Merhaba ve iyi okumalar

(Bu kısa bir bölümdür.)

*

Öldürmeyen acı güçlendirir, derler hep. Bazı acıların sonunda mutlaka ruhun her şeye karşı güçlenmeye başlar. Dünyadaki her şeye daha soğuk, daha normal ve olunabildik bir şekilde bakarsın. Çünkü artık güçlenmişsindir. Çünkü artık ağlamamayı öğrenmişsindir.

Öldürmeyen acı güçlendirir.

Ben burda perişan olmuştum. Güçlendiğim falan yoktu.

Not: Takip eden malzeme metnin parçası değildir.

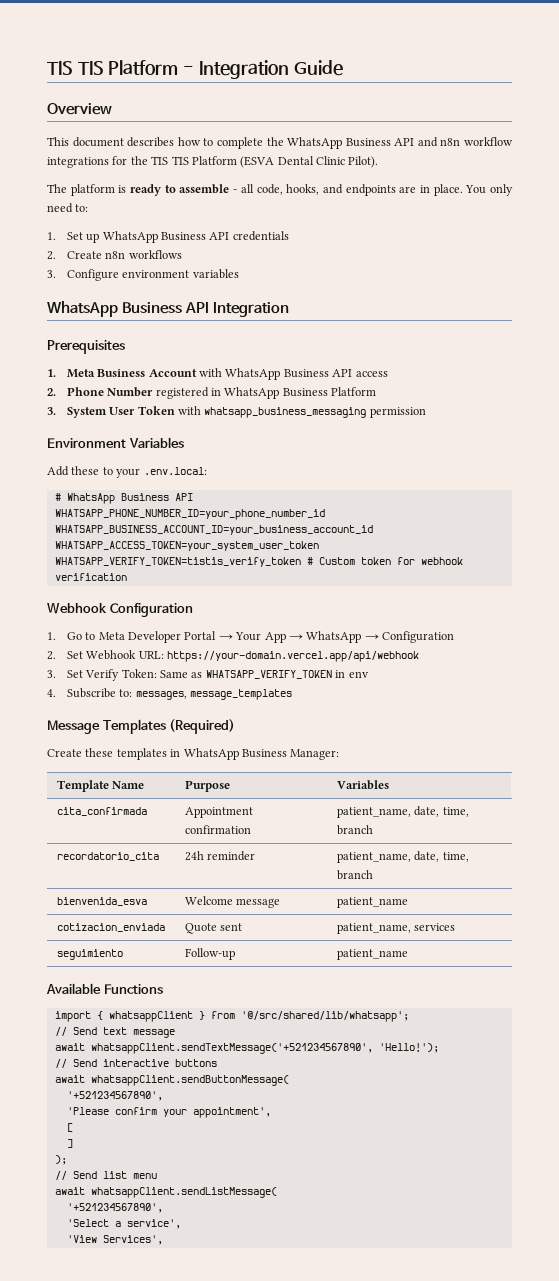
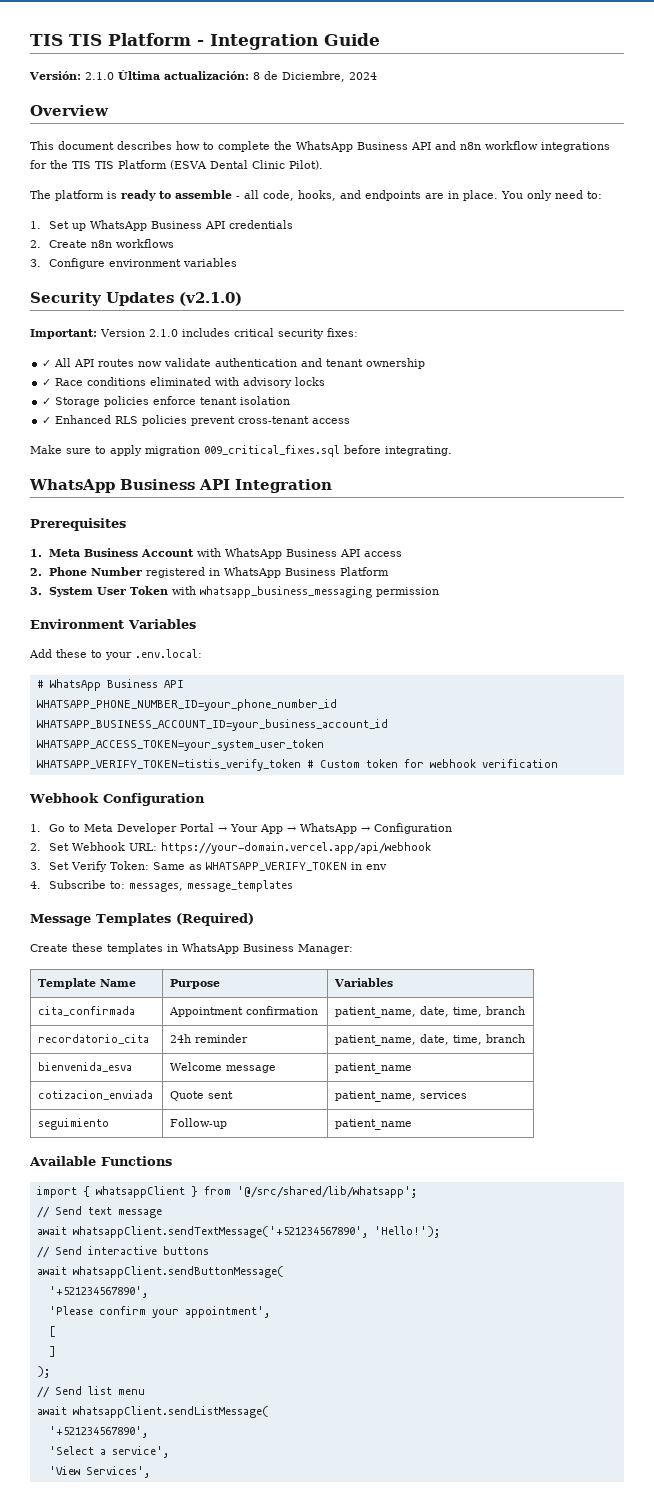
+ Versión: 2.1.0 Última actualización: 8 de Diciembre, 2024
+ Security Updates (v2.1.0)
+ Important: Version 2.1.0 includes critical security fixes:
+ ✓ All API routes now validate authentication and tenant ownership
+ ✓ Race conditions eliminated with advisory locks
+ ✓ Storage policies enforce tenant isolation
+ ✓ Enhanced RLS policies prevent cross-tenant access
+ Make sure to apply migration 009_critical_fixes.sql before integrating.

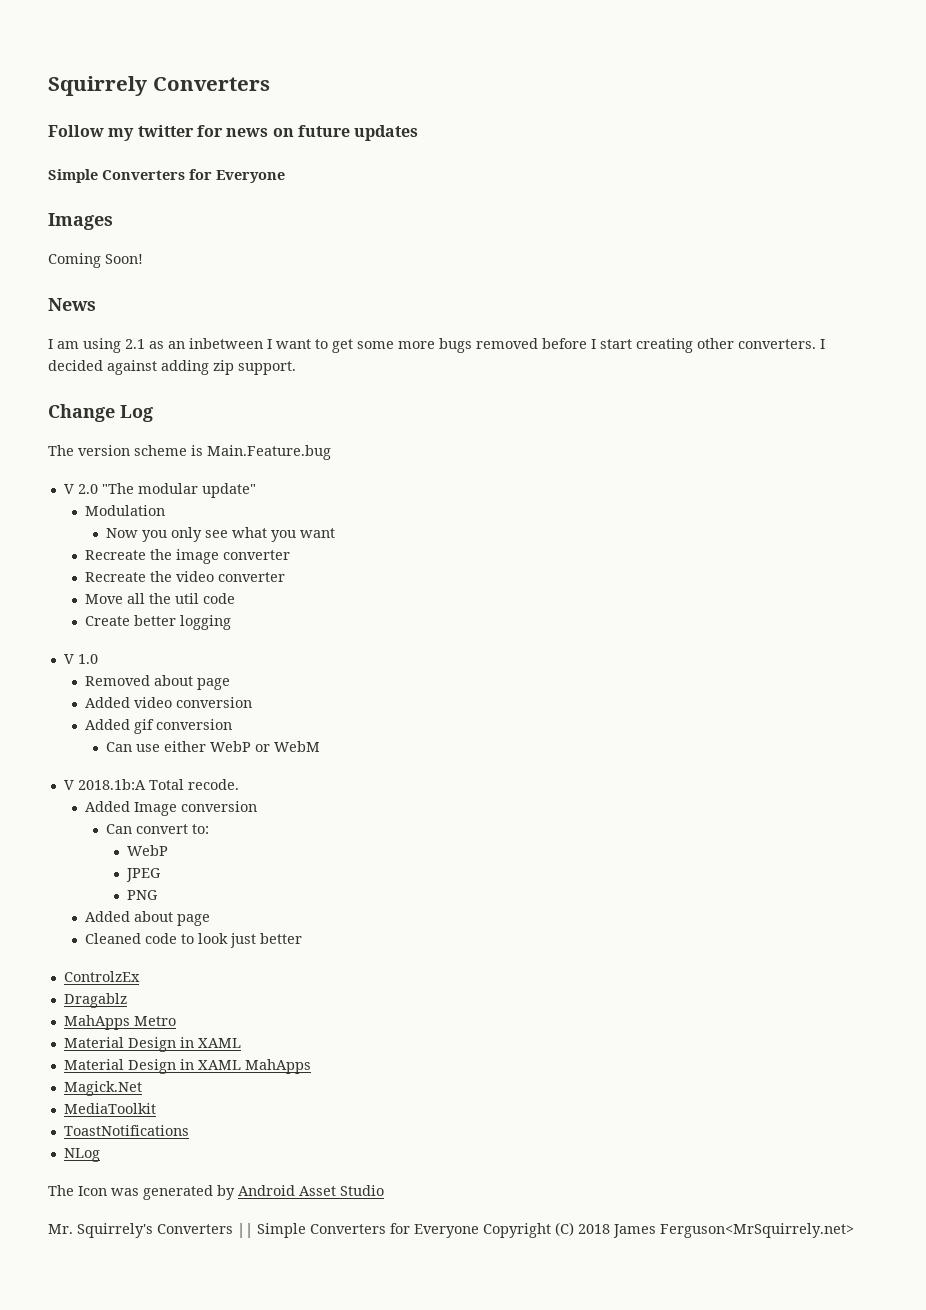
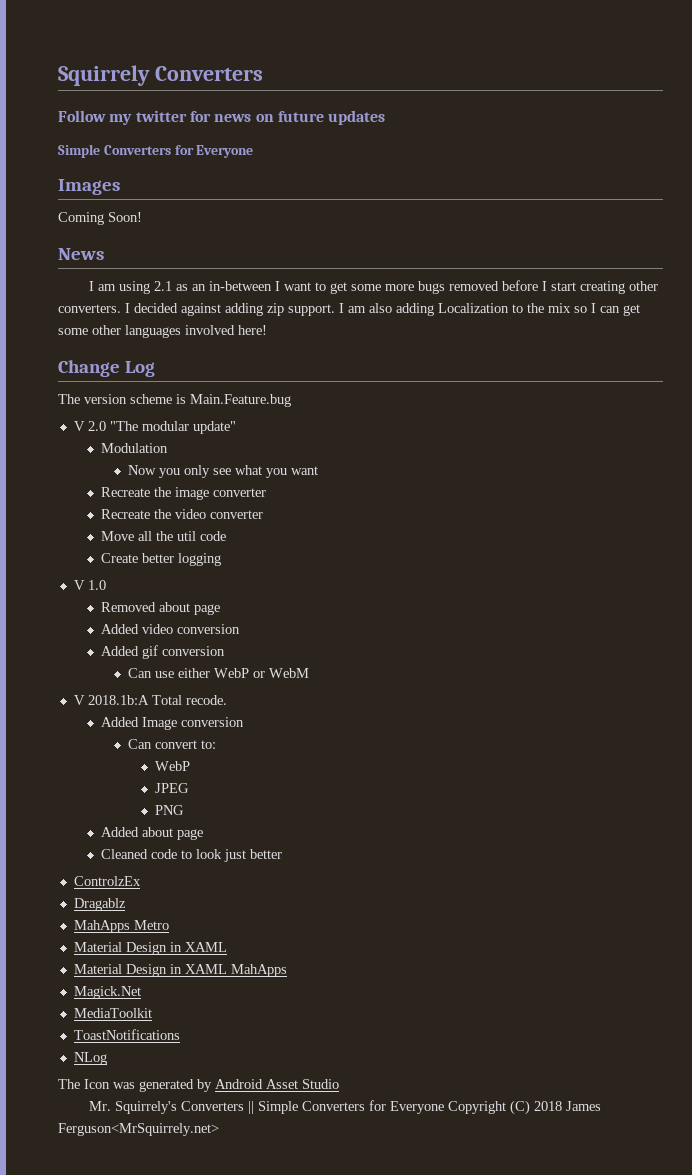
- I am using 2.1 as an inbetween I want to get some more bugs removed before I start creating other converters.
+ I am using 2.1 as an in-between I want to get some more bugs removed before I start creating other converters.
+ I am also adding Localization to the mix so I can get some other languages involved here!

İçime ağlamıştım şu zamana kadar. Kimse duymasın, kimse görmesin diye hep içimde tutmuştum her şeyi. Hıçkırmamıştım. Bağırmamıştım. Çünkü güçlü kalmaya çalışıyordum.

İçime ağladığım için boğulmuştum ben.

Şimdi ise içimdeki her şeyi kusuyordum.

Bağırarak.

Hıçkırarak.

Kafamdaki tüm kirli senaryolar, biraz önce yaşamış olduğum her şey tekrar tekrar başa sarılıyordu. Bana dokunması, tenime değen dudakları.

Kapının açılma sesini duyduğumda kafamı kaldırmadım ama hıçkırıklarımı durdurmayı başarmıştım. İçimi çektim. Kim gelmişti, niye gelmişti bilmiyordum. Gerçi öğrenmek de istemiyordum.

"Bayan?" Kadın sesini duyduğumda kafamı kaldırıp sakince ona baktım.

Şuan nasıl göründüğümü tahmin edebiliyordum. Gözlerim her ağladığımdaki gibi kızarmıştı kesin. Burnum da aynı şekilde. Makyajım akmış ve yüzümde iğrenç bir görüntü oluşturmuştu bahse girerim.

Şu anda hissettiğim şeylerden daha iğrenç olamazdı ama.

"İyi misiniz siz?" Diye sorup elindeki dolu çamaşır sepetini yere bıraktı. Bana bir adım atarken daha fazla yaklaşmaması için ayağa kalktım.

İstemsizce sendeledim ama bunu önemsemedim ve oradan çıkmadan önce kadına başımı salladım.

Odama gidene kadar başım yerdeydi. Çevremde olan insanları görmek, onlarla göz temasında bulunmak istemiyordum.

Odamın önüne geldiğimde, "Laden!" Diye seslenen birini duydum. Sesin kime ait olduğunu anlayamamıştım. Yanıma gelmesi için kapının önünde durup bekledim.

"Allah'a şükür sonunda buldum seni. Sıla'yı gördüm, bizim yanımıza geldi. Seni sordum ama seni görmediğini söyledi. Bende endişelendim tabi." Deyip durakladı. "Sen kiminle buluştun peki?"

Yağmur'un meraklı çıkan sesine tepki vermeden ayaklarımın altındaki kırmızı halıya bakmaya devam ettim. Dudaklarımı ısırdım. Yutkundum. Ama giderek patlamaya daha da yaklaşıyordum.

Dokunsa ağlayacak duruma gelmiştim.

"Sen iyi misin?" Diye sordu elini çeneme koyup kafamı yukarı kaldırırken. Tam o sırada küçük bir hıçkırık dudaklarımdan kaçmıştı.